Change detection outputs
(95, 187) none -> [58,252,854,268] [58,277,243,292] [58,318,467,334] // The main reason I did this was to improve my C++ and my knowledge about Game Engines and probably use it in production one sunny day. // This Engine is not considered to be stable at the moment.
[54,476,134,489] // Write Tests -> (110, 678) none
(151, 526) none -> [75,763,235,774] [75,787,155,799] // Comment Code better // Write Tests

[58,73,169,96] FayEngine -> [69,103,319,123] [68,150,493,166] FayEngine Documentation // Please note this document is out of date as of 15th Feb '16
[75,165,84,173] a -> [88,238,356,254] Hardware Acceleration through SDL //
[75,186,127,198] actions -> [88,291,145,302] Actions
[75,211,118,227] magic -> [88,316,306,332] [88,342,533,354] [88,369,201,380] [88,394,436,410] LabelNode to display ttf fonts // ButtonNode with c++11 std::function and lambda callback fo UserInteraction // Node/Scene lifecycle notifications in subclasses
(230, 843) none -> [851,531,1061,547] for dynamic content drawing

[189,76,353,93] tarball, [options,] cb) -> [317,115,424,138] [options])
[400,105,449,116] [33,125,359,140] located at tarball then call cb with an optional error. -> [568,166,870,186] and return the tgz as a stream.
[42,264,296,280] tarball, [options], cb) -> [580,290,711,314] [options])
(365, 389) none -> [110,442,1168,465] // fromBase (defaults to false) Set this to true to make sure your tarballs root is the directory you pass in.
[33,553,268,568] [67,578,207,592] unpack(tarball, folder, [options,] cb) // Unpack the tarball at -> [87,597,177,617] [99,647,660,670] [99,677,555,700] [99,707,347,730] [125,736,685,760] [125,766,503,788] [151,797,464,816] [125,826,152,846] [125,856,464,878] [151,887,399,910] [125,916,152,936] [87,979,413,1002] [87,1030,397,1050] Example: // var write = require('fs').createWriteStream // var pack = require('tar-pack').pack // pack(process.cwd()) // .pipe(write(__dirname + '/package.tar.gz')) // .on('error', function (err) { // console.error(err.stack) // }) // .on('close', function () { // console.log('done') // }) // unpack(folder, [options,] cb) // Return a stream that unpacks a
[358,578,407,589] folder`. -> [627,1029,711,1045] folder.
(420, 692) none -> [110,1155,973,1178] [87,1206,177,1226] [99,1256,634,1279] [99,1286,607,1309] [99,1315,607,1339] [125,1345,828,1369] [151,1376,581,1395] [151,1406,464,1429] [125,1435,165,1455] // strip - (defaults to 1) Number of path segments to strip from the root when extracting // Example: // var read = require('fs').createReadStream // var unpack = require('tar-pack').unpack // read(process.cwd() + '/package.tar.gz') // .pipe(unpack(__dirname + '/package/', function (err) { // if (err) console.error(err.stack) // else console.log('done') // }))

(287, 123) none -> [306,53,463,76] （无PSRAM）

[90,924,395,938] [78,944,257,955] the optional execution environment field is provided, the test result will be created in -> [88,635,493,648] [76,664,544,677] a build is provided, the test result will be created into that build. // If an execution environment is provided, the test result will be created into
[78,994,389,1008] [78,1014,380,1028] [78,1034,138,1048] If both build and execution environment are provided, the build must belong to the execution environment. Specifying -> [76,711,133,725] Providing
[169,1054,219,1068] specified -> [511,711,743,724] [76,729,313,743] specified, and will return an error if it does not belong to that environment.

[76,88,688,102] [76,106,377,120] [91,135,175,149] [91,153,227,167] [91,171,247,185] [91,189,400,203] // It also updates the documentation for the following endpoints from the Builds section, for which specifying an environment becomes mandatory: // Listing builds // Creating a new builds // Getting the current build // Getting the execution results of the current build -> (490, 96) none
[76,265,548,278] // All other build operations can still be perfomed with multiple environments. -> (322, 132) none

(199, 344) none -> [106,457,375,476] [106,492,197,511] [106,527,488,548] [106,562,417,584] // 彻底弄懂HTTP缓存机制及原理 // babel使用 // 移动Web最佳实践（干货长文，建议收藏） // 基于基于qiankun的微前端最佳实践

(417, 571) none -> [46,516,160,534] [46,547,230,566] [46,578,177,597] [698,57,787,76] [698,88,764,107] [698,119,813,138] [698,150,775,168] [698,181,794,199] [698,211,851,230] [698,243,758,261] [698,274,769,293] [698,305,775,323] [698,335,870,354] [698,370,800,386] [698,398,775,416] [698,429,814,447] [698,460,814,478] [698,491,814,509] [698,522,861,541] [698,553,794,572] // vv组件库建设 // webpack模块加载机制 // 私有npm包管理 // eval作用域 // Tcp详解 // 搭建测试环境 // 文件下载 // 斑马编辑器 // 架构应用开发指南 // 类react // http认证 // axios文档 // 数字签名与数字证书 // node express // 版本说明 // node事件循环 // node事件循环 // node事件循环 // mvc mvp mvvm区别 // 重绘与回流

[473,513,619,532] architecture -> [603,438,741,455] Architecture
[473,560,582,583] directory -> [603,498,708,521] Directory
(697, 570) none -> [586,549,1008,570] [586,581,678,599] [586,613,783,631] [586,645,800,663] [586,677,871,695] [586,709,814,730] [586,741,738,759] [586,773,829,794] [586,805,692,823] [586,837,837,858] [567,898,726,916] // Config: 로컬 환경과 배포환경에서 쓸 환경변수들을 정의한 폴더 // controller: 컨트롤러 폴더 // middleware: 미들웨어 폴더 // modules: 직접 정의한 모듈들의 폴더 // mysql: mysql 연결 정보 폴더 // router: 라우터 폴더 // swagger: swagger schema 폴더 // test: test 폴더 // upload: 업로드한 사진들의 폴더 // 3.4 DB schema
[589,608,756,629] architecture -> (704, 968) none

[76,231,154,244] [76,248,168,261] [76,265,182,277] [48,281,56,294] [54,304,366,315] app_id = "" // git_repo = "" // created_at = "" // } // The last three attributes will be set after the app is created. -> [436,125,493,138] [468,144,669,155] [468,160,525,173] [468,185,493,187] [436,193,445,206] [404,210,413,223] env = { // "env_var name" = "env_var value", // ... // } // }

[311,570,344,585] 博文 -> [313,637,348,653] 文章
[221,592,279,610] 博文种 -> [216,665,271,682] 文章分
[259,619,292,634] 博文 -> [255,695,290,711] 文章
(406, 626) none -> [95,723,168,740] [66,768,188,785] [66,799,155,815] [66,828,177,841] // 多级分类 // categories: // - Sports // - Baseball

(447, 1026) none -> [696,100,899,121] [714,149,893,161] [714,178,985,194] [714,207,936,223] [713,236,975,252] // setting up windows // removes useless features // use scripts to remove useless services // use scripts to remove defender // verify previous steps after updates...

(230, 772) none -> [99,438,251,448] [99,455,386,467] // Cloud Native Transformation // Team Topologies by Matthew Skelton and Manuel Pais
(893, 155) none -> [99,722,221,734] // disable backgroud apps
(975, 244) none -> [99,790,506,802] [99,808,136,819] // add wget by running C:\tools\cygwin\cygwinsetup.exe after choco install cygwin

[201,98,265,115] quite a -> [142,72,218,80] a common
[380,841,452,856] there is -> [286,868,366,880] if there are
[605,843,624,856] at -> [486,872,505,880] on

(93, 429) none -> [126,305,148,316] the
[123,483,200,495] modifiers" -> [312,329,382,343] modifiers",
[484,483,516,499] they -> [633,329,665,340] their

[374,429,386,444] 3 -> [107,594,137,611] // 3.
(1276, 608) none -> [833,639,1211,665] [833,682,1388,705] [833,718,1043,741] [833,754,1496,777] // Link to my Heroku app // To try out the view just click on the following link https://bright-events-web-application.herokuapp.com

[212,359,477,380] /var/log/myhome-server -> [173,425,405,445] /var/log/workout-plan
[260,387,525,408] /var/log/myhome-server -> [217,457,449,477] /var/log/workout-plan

TASK BRIEF: Among the entries above, how many lines hold the string "defaults"? Answer with the bare number.

ANSWER SPACE: 2